The cost of free access to justice.

AuthorSalerno, Gerald Thomas
PositionLetters - Letter to the editor

What President Ramon Abadin and the Florida Commission on Access to Civil Justice ("Filling the Civil Justice Gap with a New Business Model," Nov. 2015) have forgotten in that all these recommendations to provide free legal work and assistance to Floridians is that these measures detrimentally impact lawyers like me who unfortunately must charge a fee for my services. I am a solo practitioner for over 20 years and concentrate on criminal and family law. After reading the President's Page, I felt almost guilty about having to take payments from my clients. But my office building manager wants the rent this month and, of course, so do all the rest of the bill collectors, including my mortgage company and, of course, the orthodontist for my son's braces.
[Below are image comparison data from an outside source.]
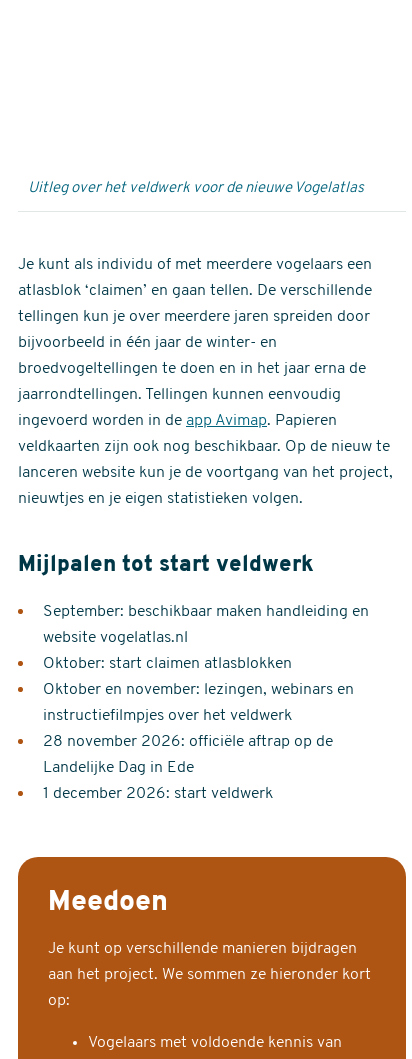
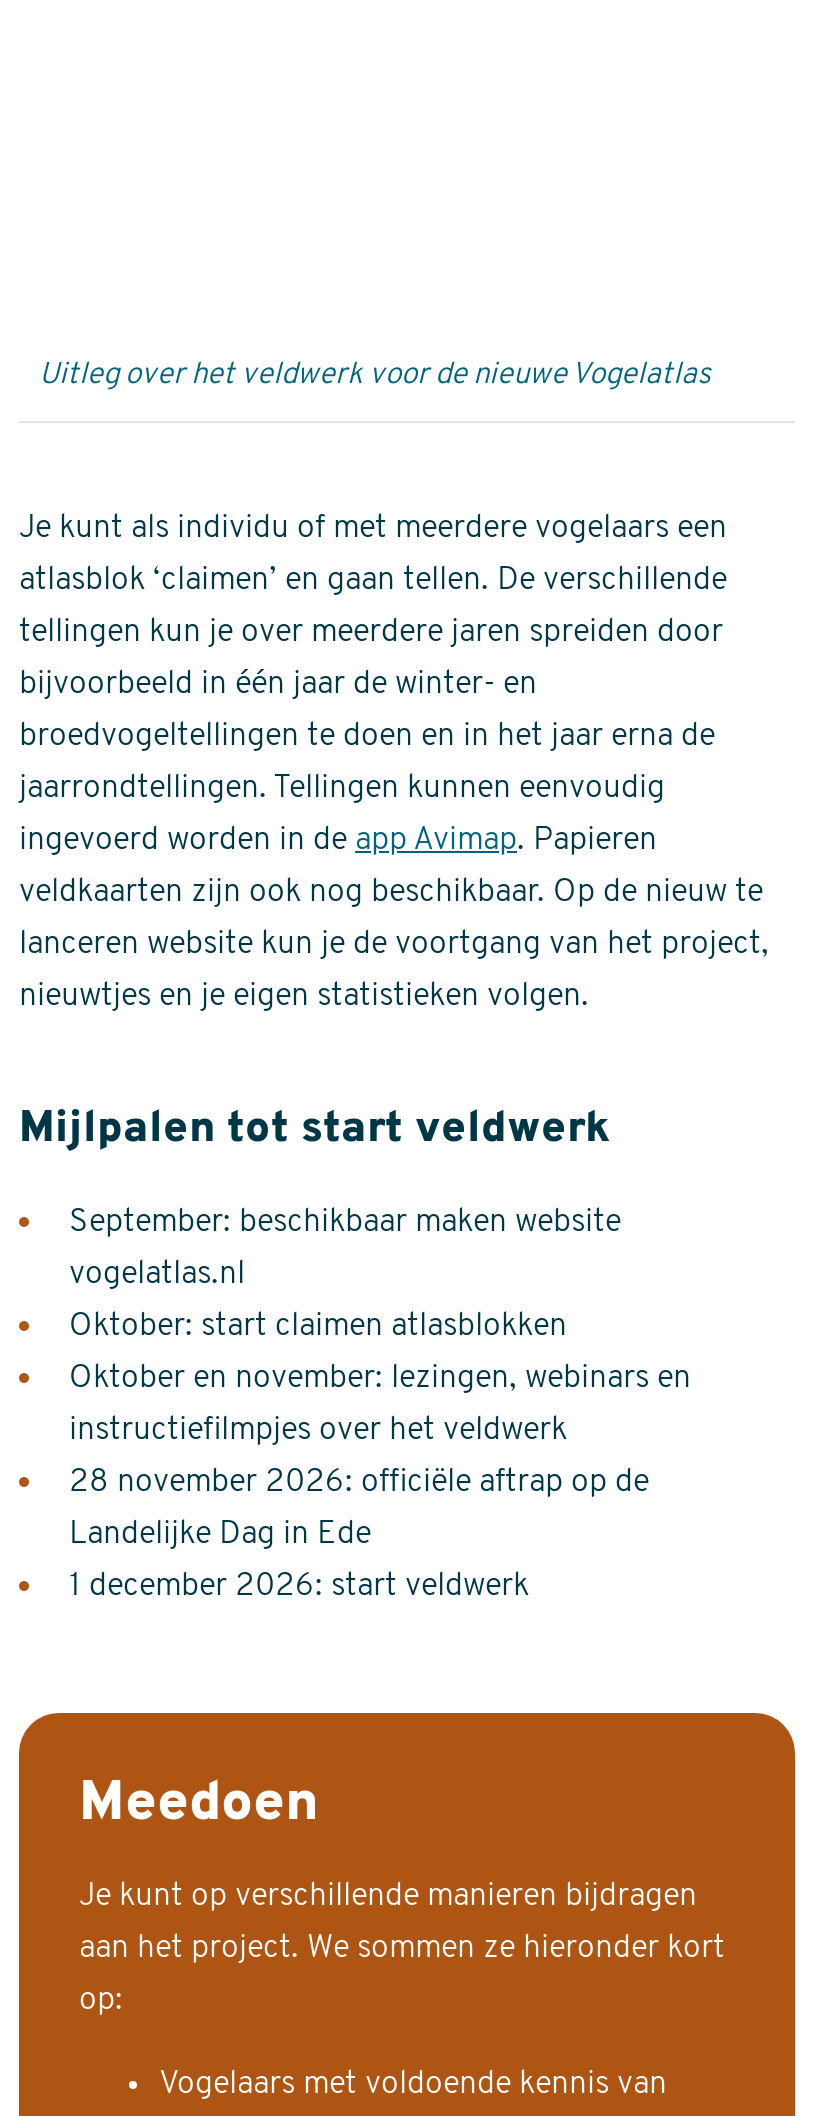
- September: beschikbaar maken handleiding en
+ September: beschikbaar maken website

- website vogelatlas.nl
+ vogelatlas.nl
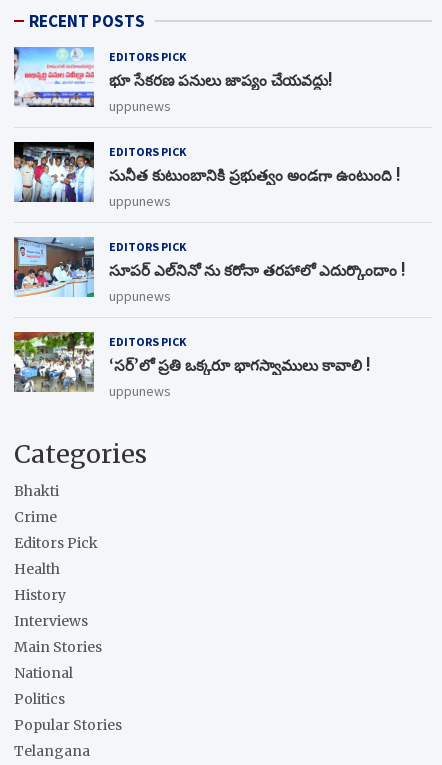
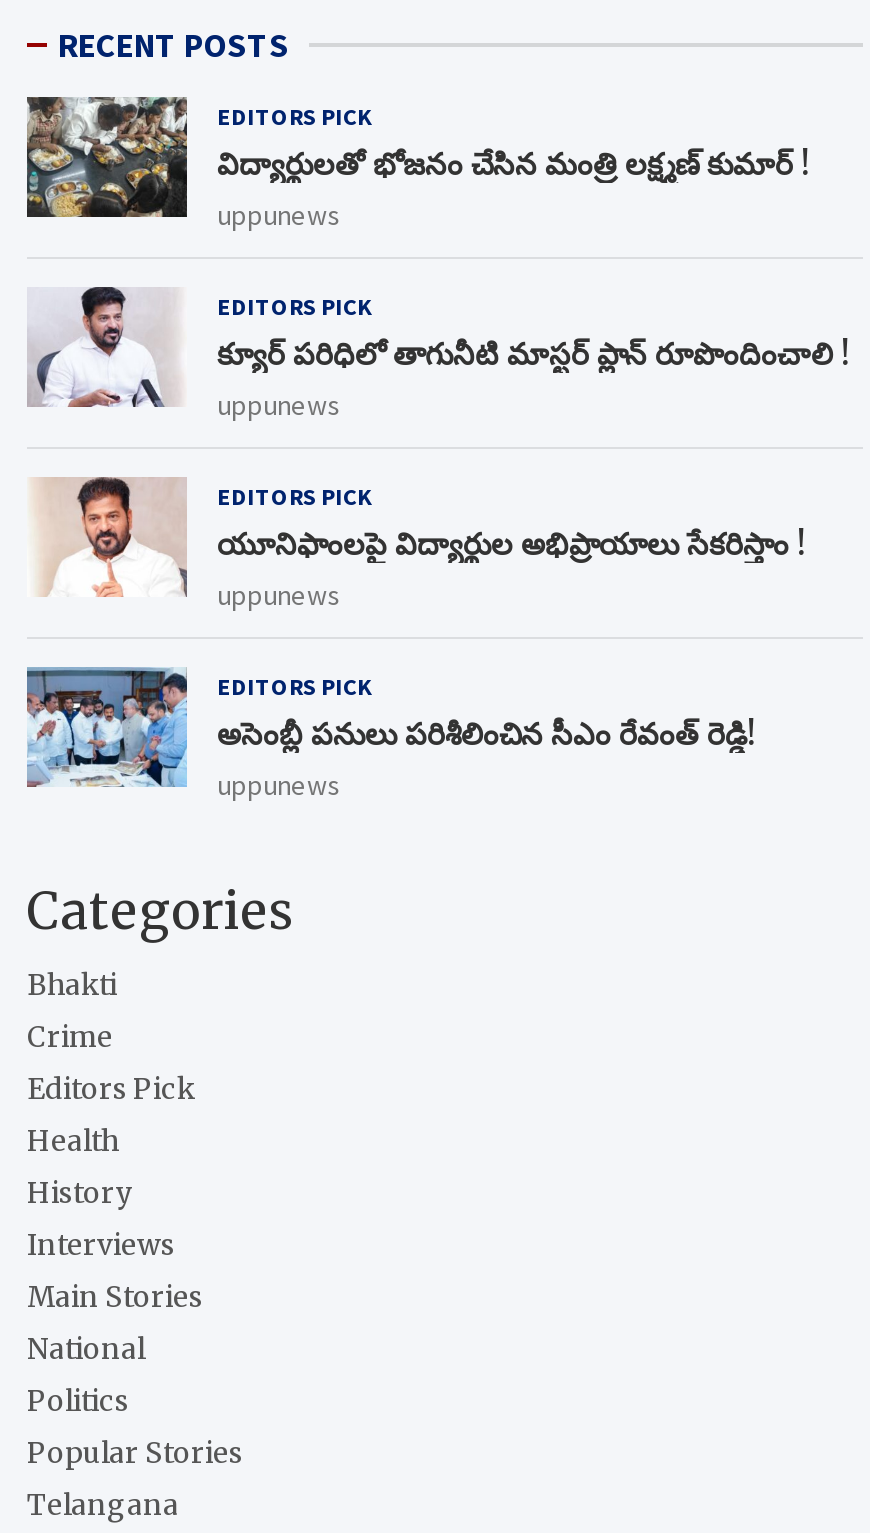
- [image]
- భూ సేకరణ పనులు జాప్యం చేయవద్దు!
+ [image]
+ విద్యార్థులతో భోజనం చేసిన మంత్రి లక్ష్మణ్ కుమార్ !

- [image]
- సునీత కుటుంబానికి ప్రభుత్వం అండగా ఉంటుంది !
+ [image]
+ క్యూర్ ప‌రిధిలో తాగునీటి మాస్ట‌ర్ ప్లాన్‌ రూపొందించాలి !

- [image]
- సూపర్ ఎల్‌నినో ను కరోనా తరహాలో ఎదుర్కొందాం !
+ [image]
+ యూనిఫాంలపై విద్యార్థుల అభిప్రాయాలు సేకరిస్తాం !

- [image]
- ‘సర్’లో ప్రతి ఒక్కరూ భాగస్వాములు కావాలి !
+ [image]
+ అసెంబ్లీ పనులు పరిశీలించిన సీఎం రేవంత్ రెడ్డి!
The commission and President Abadin make several false assumptions; thus, the whole premise of the proposed remedies is based on quicksand. Lawyers are not making (at least the ones who are solos like me) six-figure salaries. Litigants in family cases are mostly there by choice, and there is no where near 80 percent pro se litigants in the cases that I handle. In my humble opinion, pro se litigants in family cases are there with pride and boldly fresh with their Judge Judy and Law and Order television law school educations.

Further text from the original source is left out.